Pictures are to be left out. Return exactly the lines below from the one with "(179, 339) none" up to and including the one with "[200,469,244,484] 2018 ->".
•••
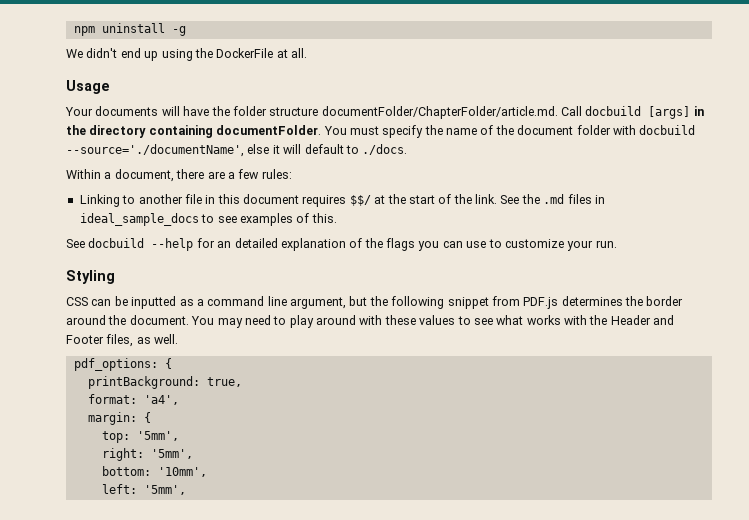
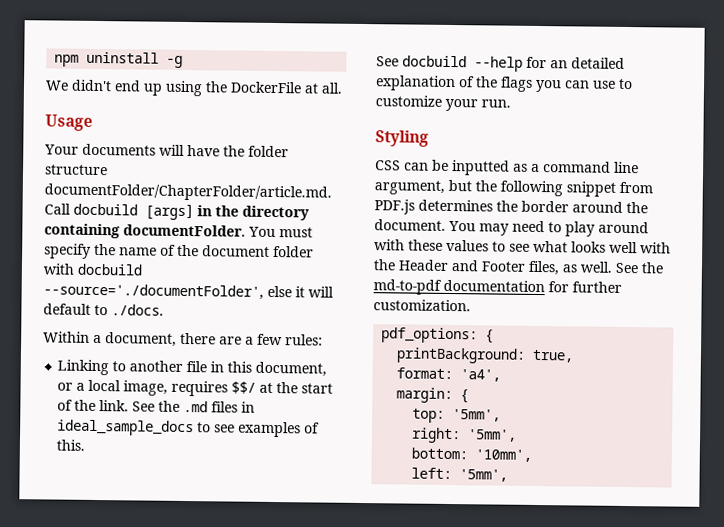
[66,144,244,157] --source='./documentName', -> [43,283,264,300] --source='./documentFolder',
[243,194,299,204] document -> [255,361,328,377] [57,379,169,396] document, or a local image,
[526,315,561,325] works -> [571,241,638,254] looks well
(179, 339) none -> [615,262,664,274] [373,279,622,295] [373,299,471,312] See the md-to-pdf documentation for further customization.

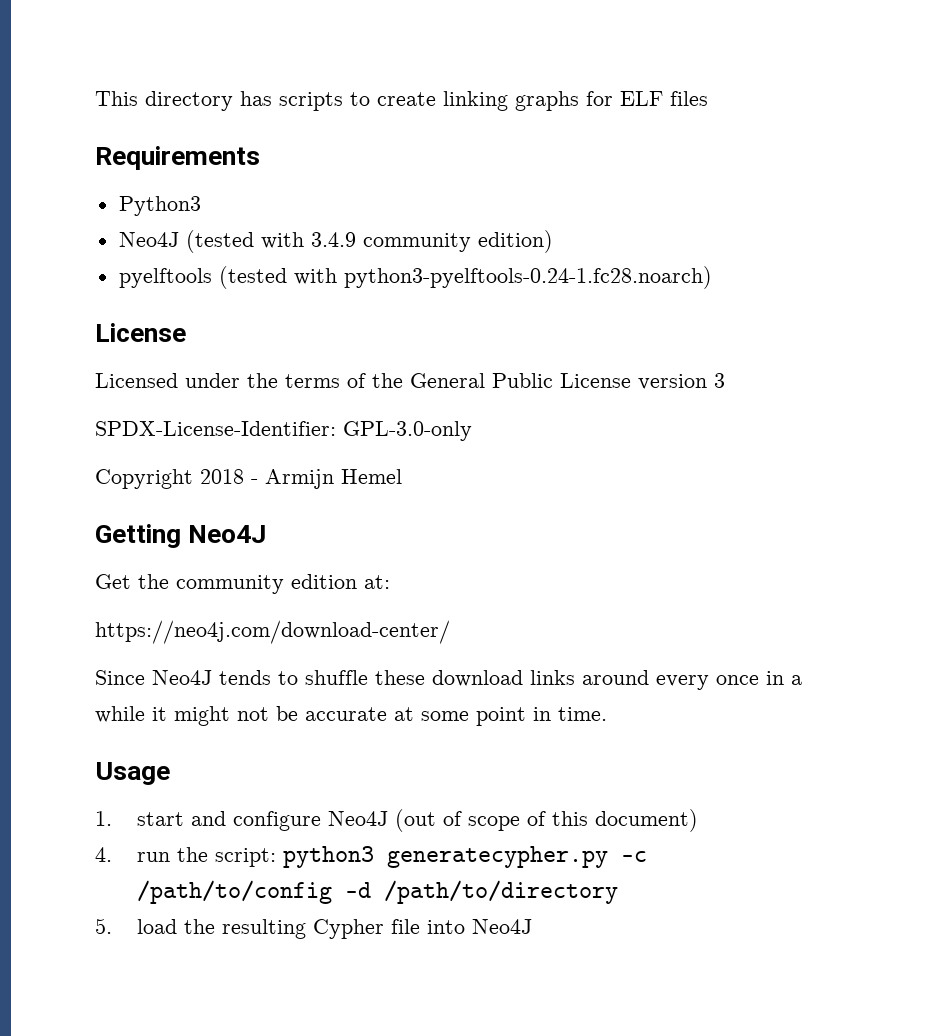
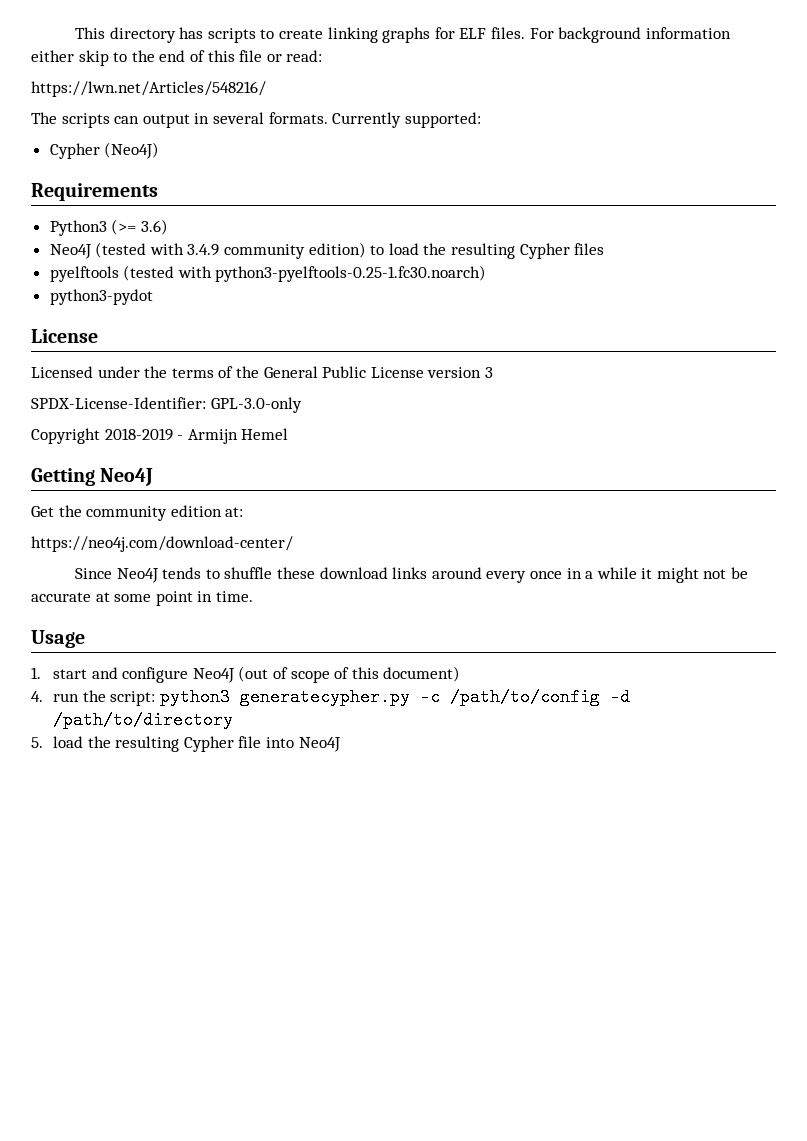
[670,91,708,106] files -> [490,27,731,43] [31,50,323,66] [31,81,266,97] [31,112,481,128] [49,142,160,159] files. For background information either skip to the end of this file or read: // https://lwn.net/Articles/548216/ // The scripts can output in several formats. Currently supported: // Cypher (Neo4J)
(201, 206) none -> [111,219,168,235] (>= 3.6)
(553, 241) none -> [370,243,605,259] to load the resulting Cypher files
[343,266,712,289] python3-pyelftools-0.24-1.fc28.noarch) -> [215,265,487,282] [49,289,153,305] python3-pyelftools-0.25-1.fc30.noarch) // python3-pydot
[200,469,244,484] 2018 -> [104,428,173,441] 2018-2019

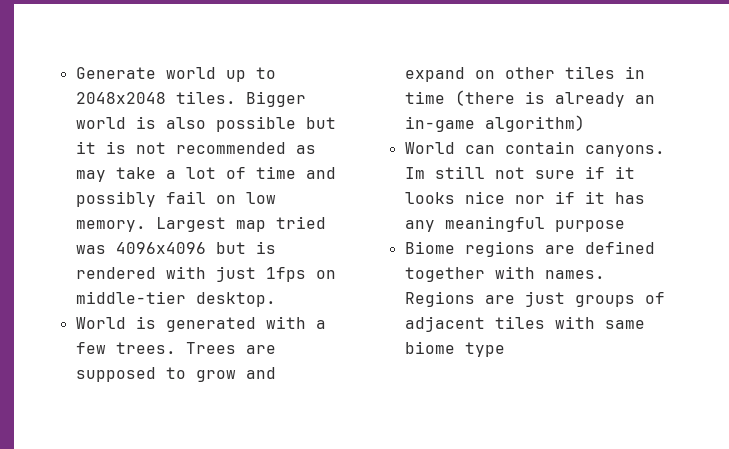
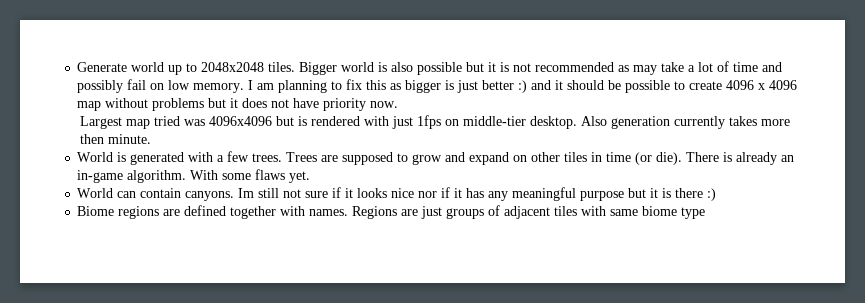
(146, 226) none -> [248,79,798,93] [77,98,399,111] I am planning to fix this as bigger is just better :) and it should be possible to create 4096 x 4096 map without problems but it does not have priority now. //
(276, 299) none -> [580,116,790,129] [79,134,151,144] Also generation currently takes more then minute.
[454,90,515,106] (there -> [635,152,720,165] (or die). There
[484,115,585,132] algorithm) -> [127,169,311,183] algorithm. With some flaws yet.
(625, 226) none -> [628,188,717,201] but it is there :)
•••
### ANSWER BOX:
(179, 339) none -> [615,262,664,274] [373,279,622,295] [373,299,471,312] See the md-to-pdf documentation for further customization.

[670,91,708,106] files -> [490,27,731,43] [31,50,323,66] [31,81,266,97] [31,112,481,128] [49,142,160,159] files. For background information either skip to the end of this file or read: // https://lwn.net/Articles/548216/ // The scripts can output in several formats. Currently supported: // Cypher (Neo4J)
(201, 206) none -> [111,219,168,235] (>= 3.6)
(553, 241) none -> [370,243,605,259] to load the resulting Cypher files
[343,266,712,289] python3-pyelftools-0.24-1.fc28.noarch) -> [215,265,487,282] [49,289,153,305] python3-pyelftools-0.25-1.fc30.noarch) // python3-pydot
[200,469,244,484] 2018 -> [104,428,173,441] 2018-2019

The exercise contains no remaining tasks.